Оранжерейный цветок (ЛП) - Страница 97
Ещё целую минуту она высвобождает всё, что у неё внутри, а потом падает в мои объятия. Я держу её прямо, убирая волосы с её лица. И её зеленые глаза встречаются с моими, опустошёнными, но светлыми. Такие чертовски светлые.
Я ничего не говорю.
Я просто целую её, вдыхая жизнь в её тело. На выступе. Под нами мелкое озеро. В ответ она кладёт руку на мой затылок, её пальцы забираются в мои волосы. Её тело изгибается навстречу моему, и я вдыхаю, окутанный теплом её кожи и биением её сердца, бьющегося о мою грудь.
Мы пробыли там совсем недолго, прежде чем перед нами остановилась машина.
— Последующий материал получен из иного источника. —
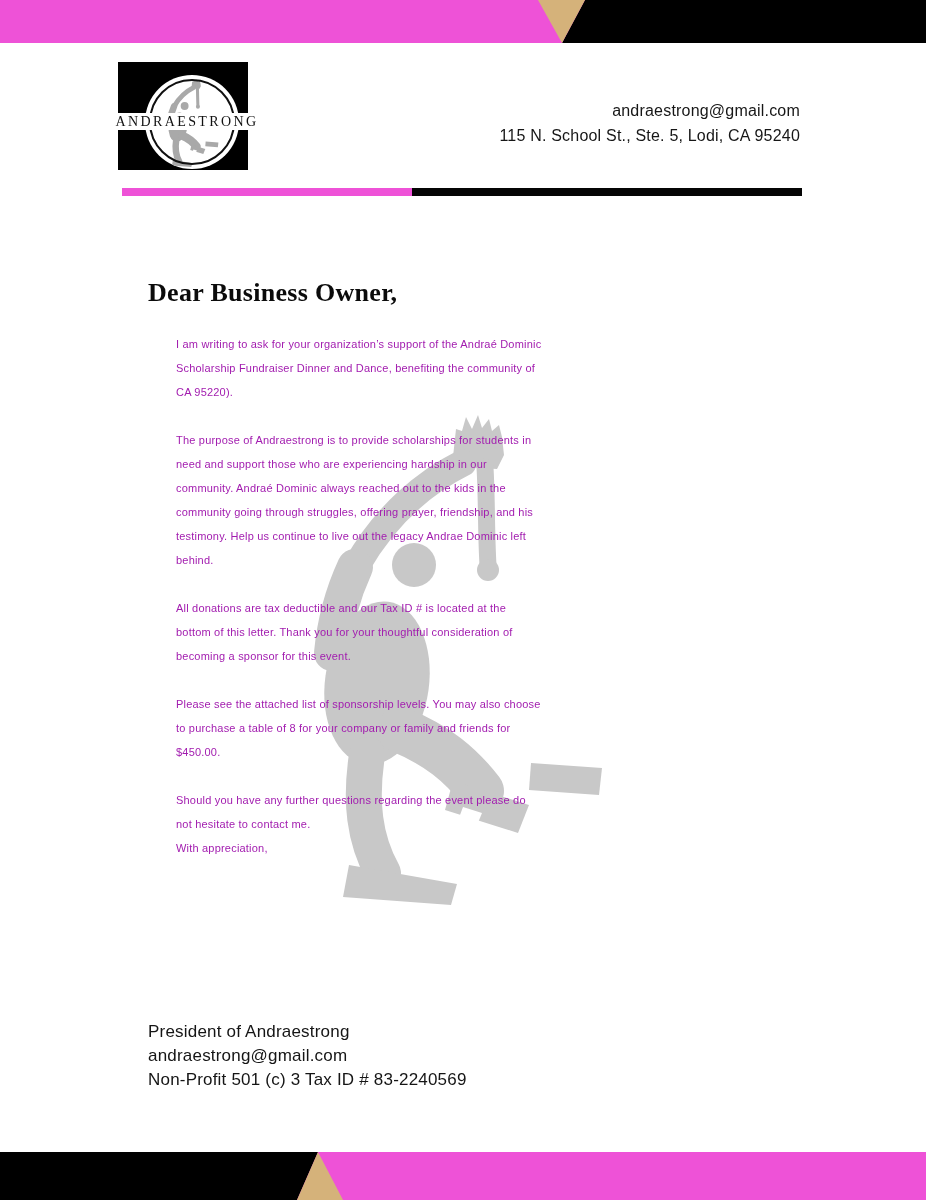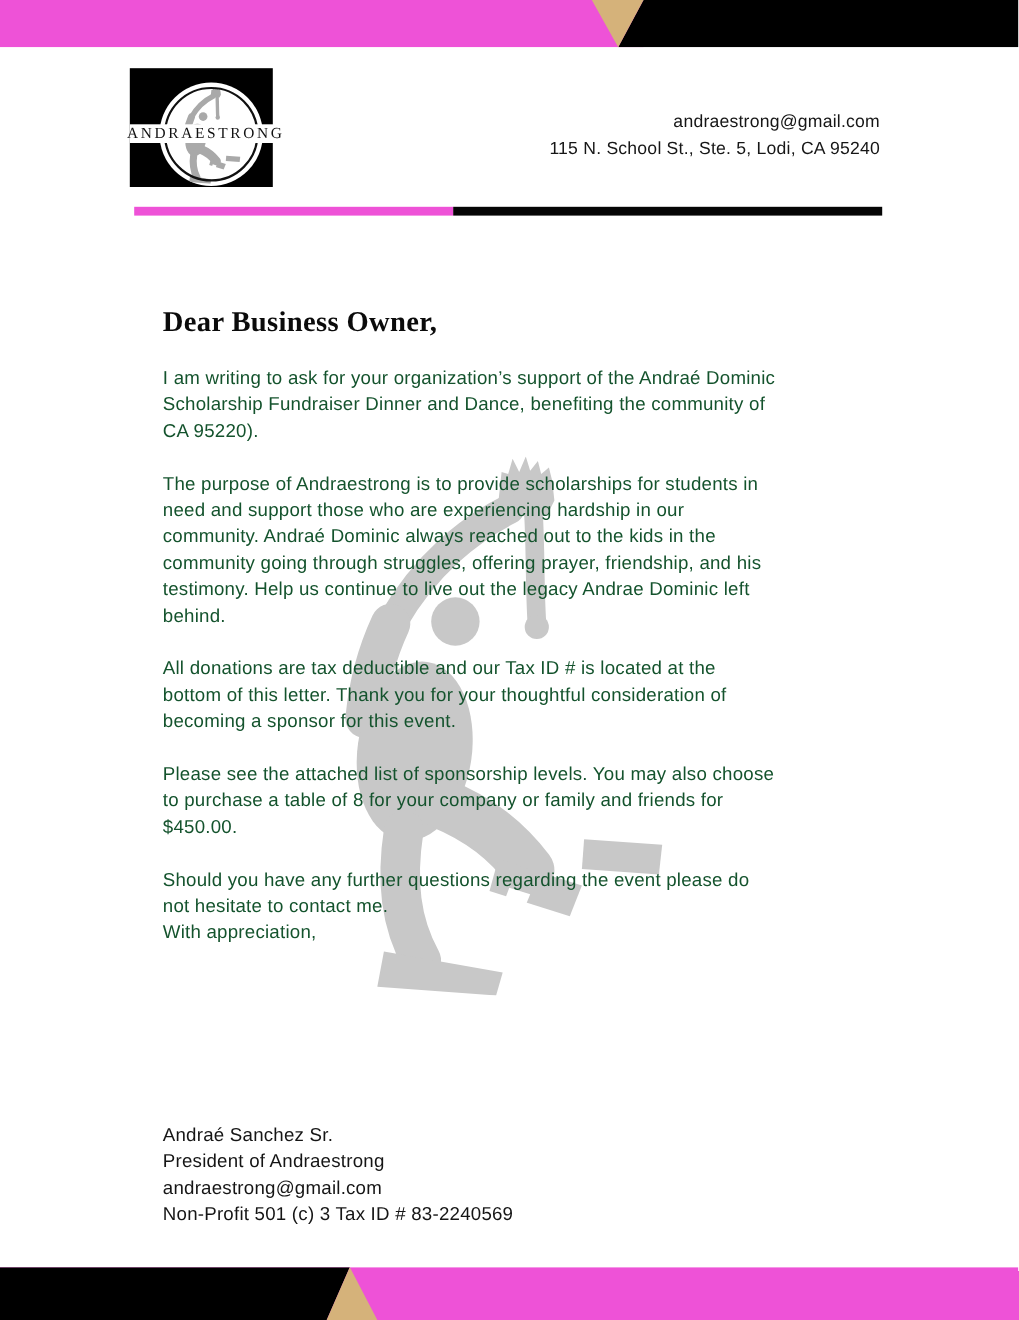"I am writing to ask" .para div { color: #14532d -> #a21caf; font-size: 17px -> 11px; margin-left: none -> 28px }
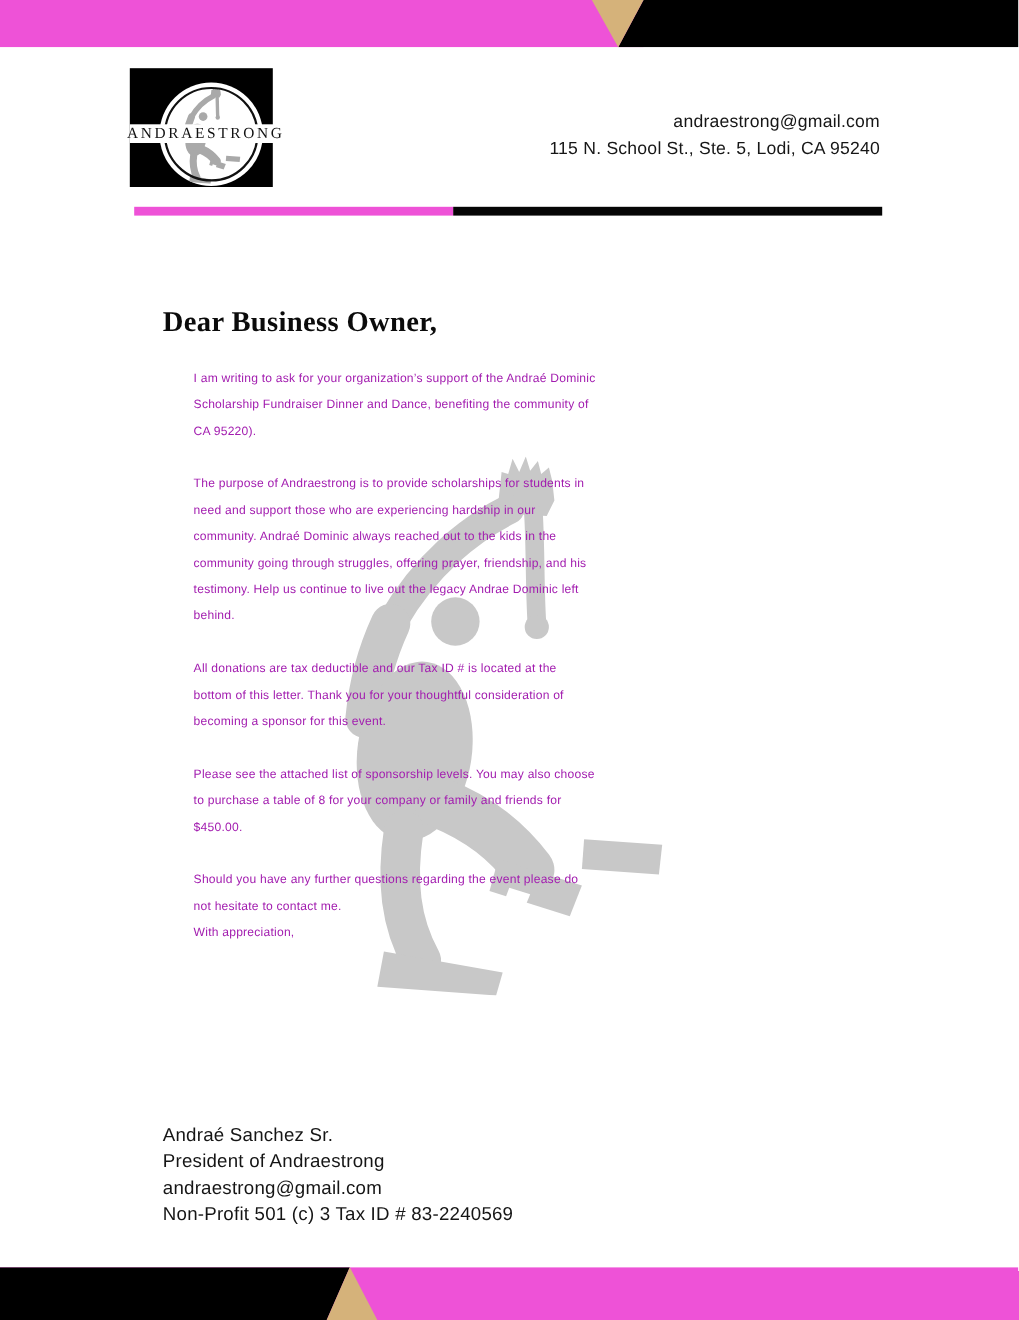"Andraé Sanchez Sr." div { html: <div>Andraé Sanchez Sr.</div> -> none }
Обеспокоенный незнакомец открывает свою дверь, но я продолжаю целовать её. И её губы улыбаются, не отрываясь от меня.
— Эй, — кричит мужчина, — вода слишком мелкая! — он прищуривается и внимательно смотрит на нас. — Вы что, сумасшедшие?
Он качает головой и забирается обратно в машину.
Губы Дэйзи покидают мои, и её лицо озаряет великолепная улыбка. Её свет восстановлен. Наделённый силой и заряженый.
Мой оранжерейный цветок, в котором я всегда буду поддерживать жизнь.
— Мы довольно сумасшедшие, — шепчет она мне.
Я глажу её волосы грубой рукой, светлые пряди дико путаются, и я вспоминаю слова Салли о том, что она весёлая, а я чертовски угрюмый.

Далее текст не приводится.